O anticomunismo é moeda forte no Paraguai. O ditador Stroessner gabava-se de ter feito do Paraguai o país mais anticomunista do mundo. E de facto Stroessner fez do Paraguai um nicho de lacraus, dos mais venenosos e obedientes lacaios do imperialismo. A oligarquia paraguaia é balofa, insana, insalubre como as mal cheirosas águas estagnadas dos escoamentos dos esgotos. Qualquer reforma social, por mínima que seja, activa o anticomunismo visceral da gordurosa oligarquia paraguaia. O simples cadastro das propriedades agrícolas é uma medida revolucionária que pode conduzir ao comunismo, para os mentecaptos latifundiários locais ou de origem brasileira, conhecidos por brasiguaios, que controlam as suas fazendas com espingarda automática a tiracolo.

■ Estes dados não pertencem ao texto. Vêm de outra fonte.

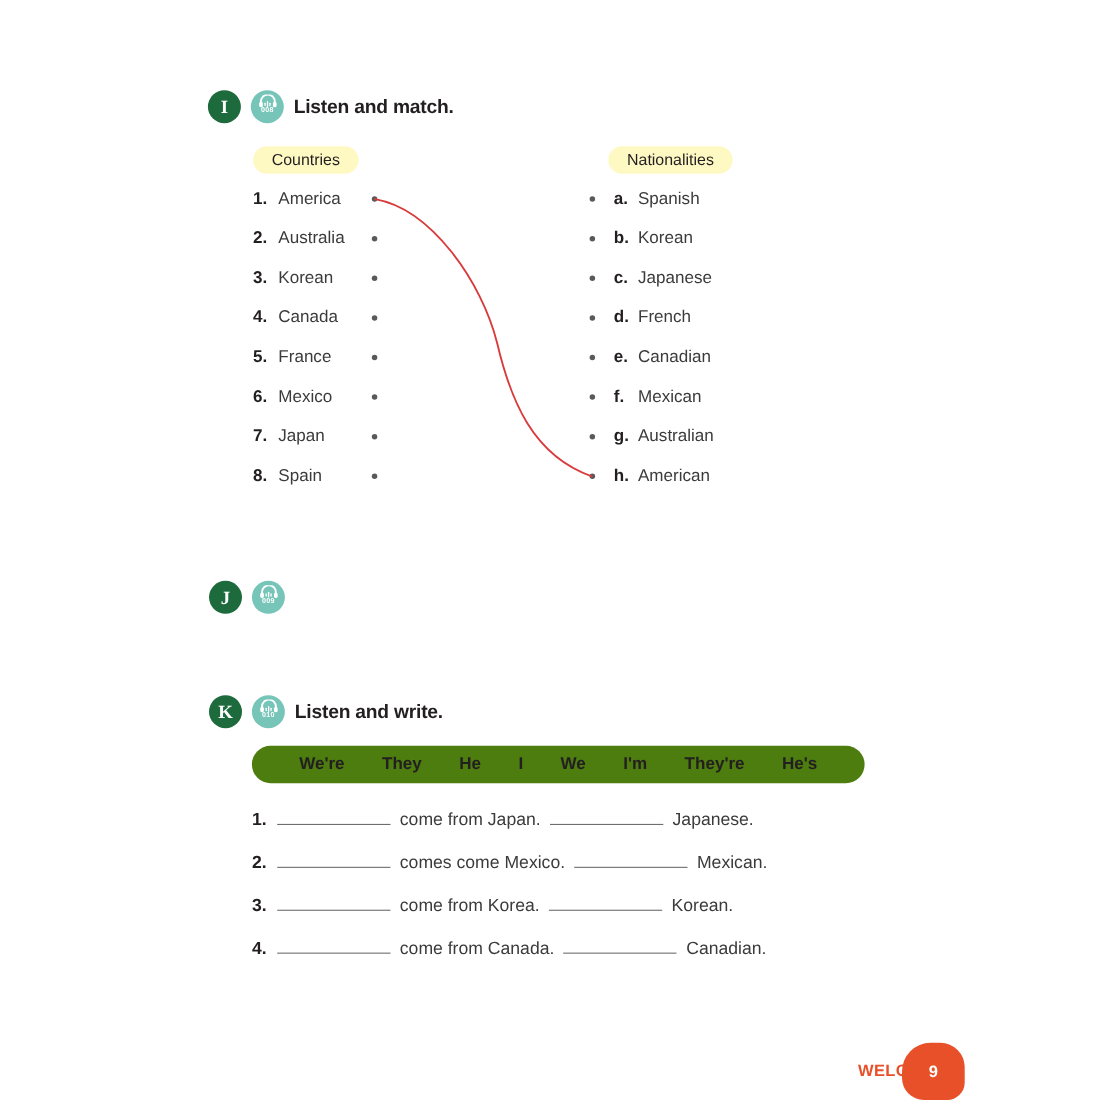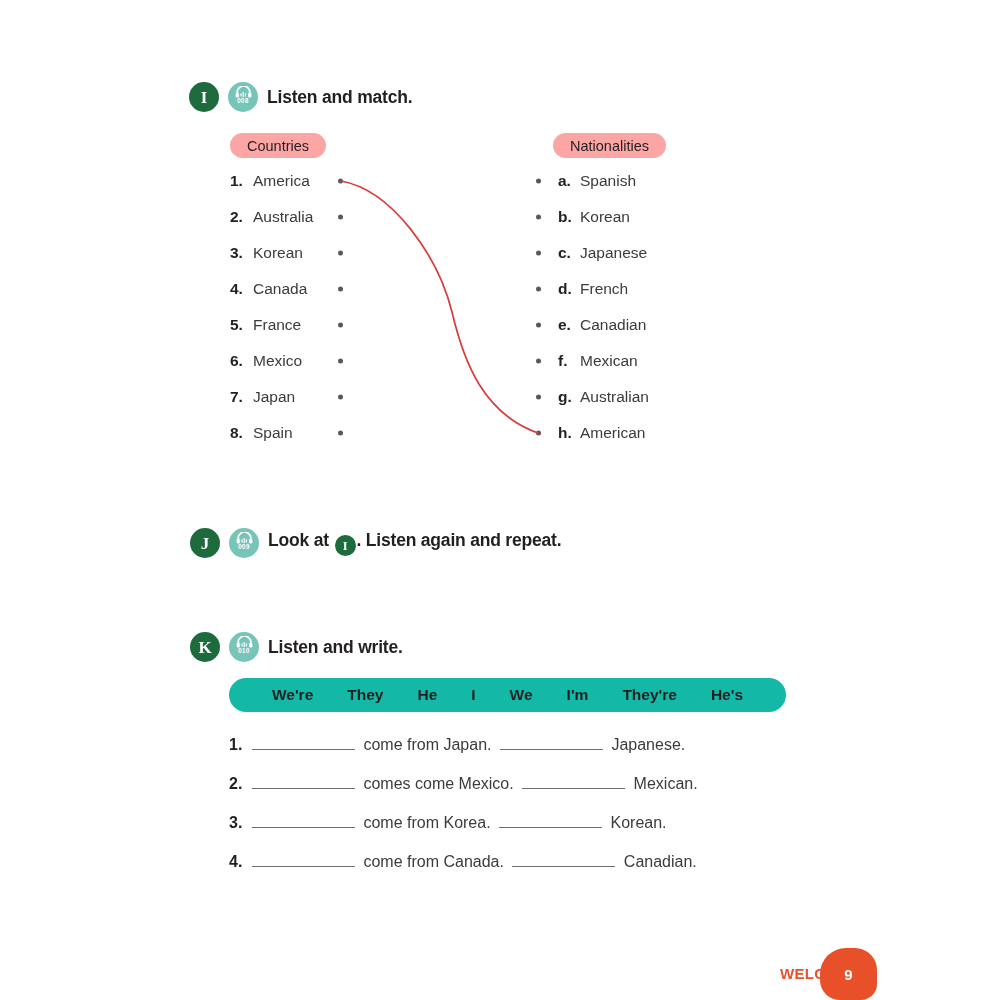"Countries" .pill { background: #fca5a5 -> #fef9c3 }
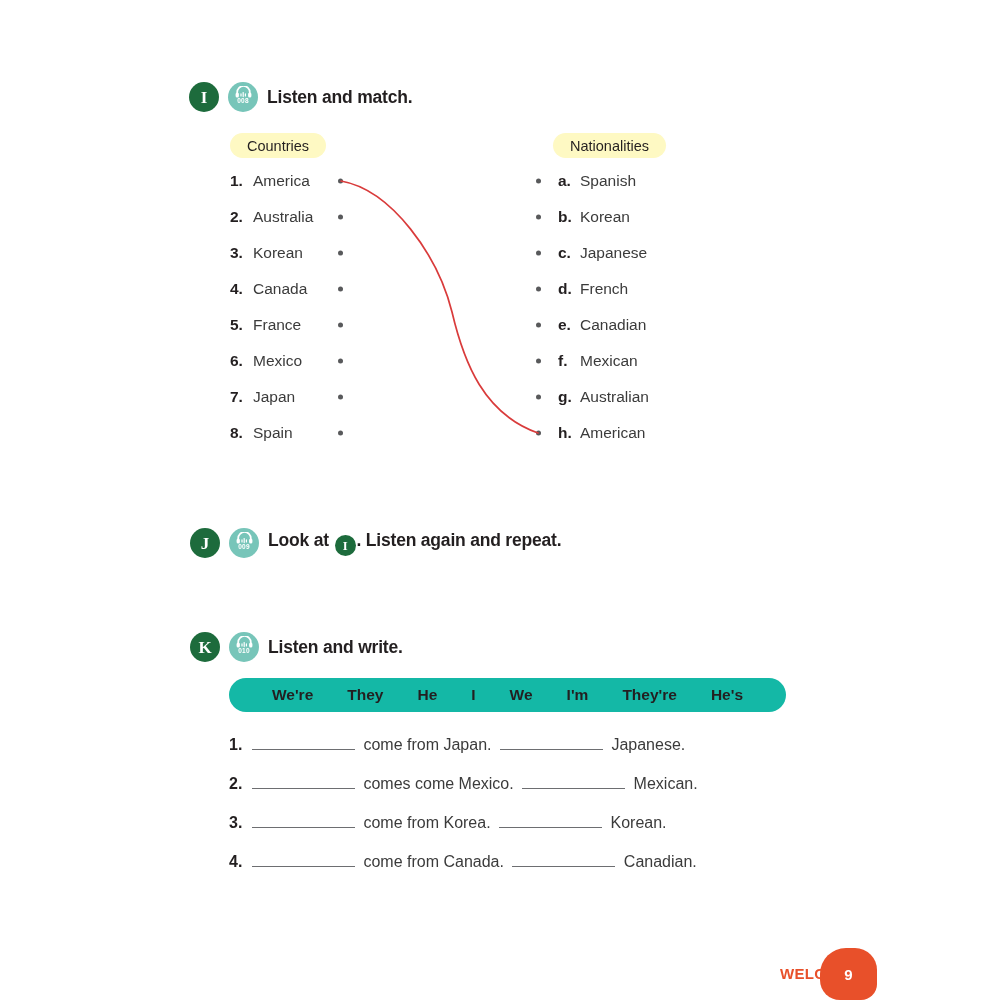"Look at I . Listen" div.ex-title { html: <div><span>Look at </span><span>I</span><span>. Listen again and repeat.</span></div> -> none }
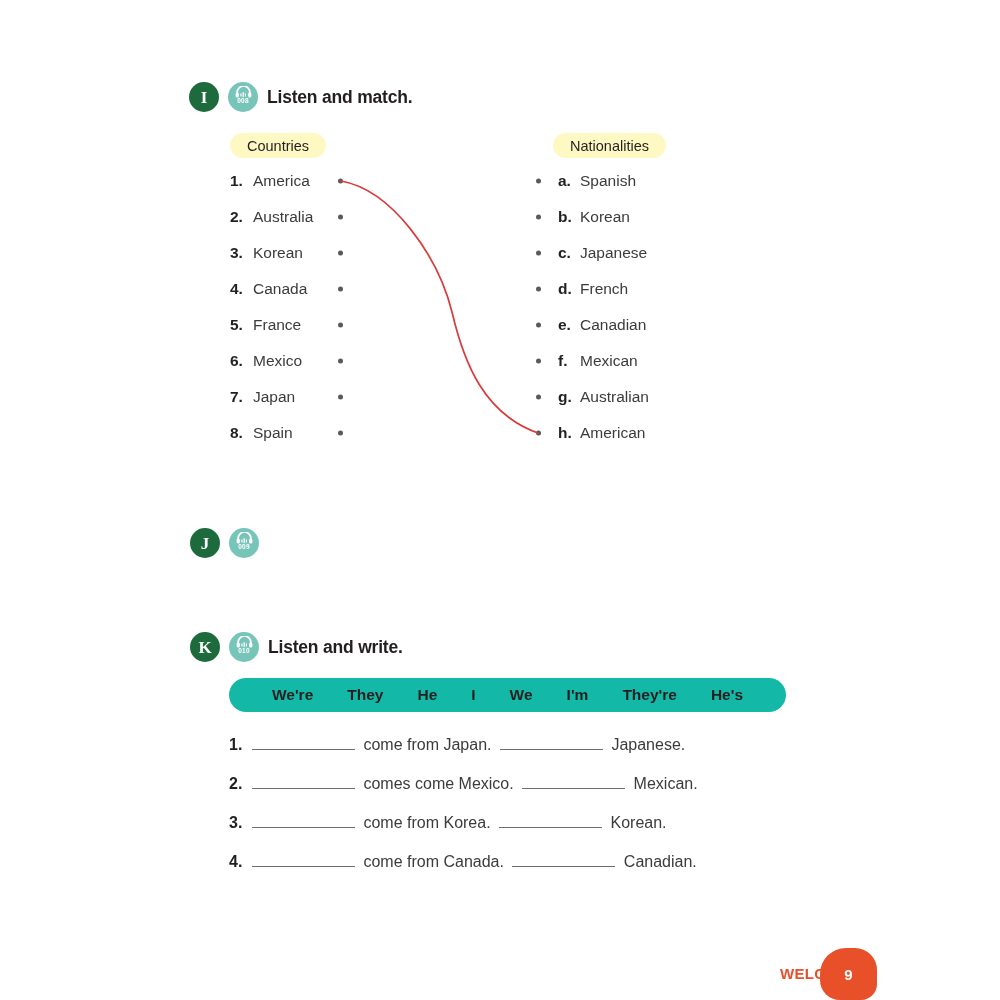"We're" .wordbank { background: #14b8a6 -> #4d7c0f }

A inconsistente política agrária (e de todas as outras politicas) de Lugo foi-lhe fatal. Neste país 2 % dos proprietários detêm 80 % das terras. Lugo não colocou em marcha nenhuma alteração séria desta estrutura e permitiu que os latifundiários aumentassem os seus domínios, como aconteceu na fazenda onde ocorreram os acontecimentos que levaram á sua destituição, propriedade de um famoso politico, ex-senador, Blas Riquelme, do Partido Colorado. Não aplicar medidas a favor dos camponeses sem terra, sem créditos, sem sementes, sem máquinas, sem estrutura de comercialização dos seus produtos, foi uma falta grave para Lugo.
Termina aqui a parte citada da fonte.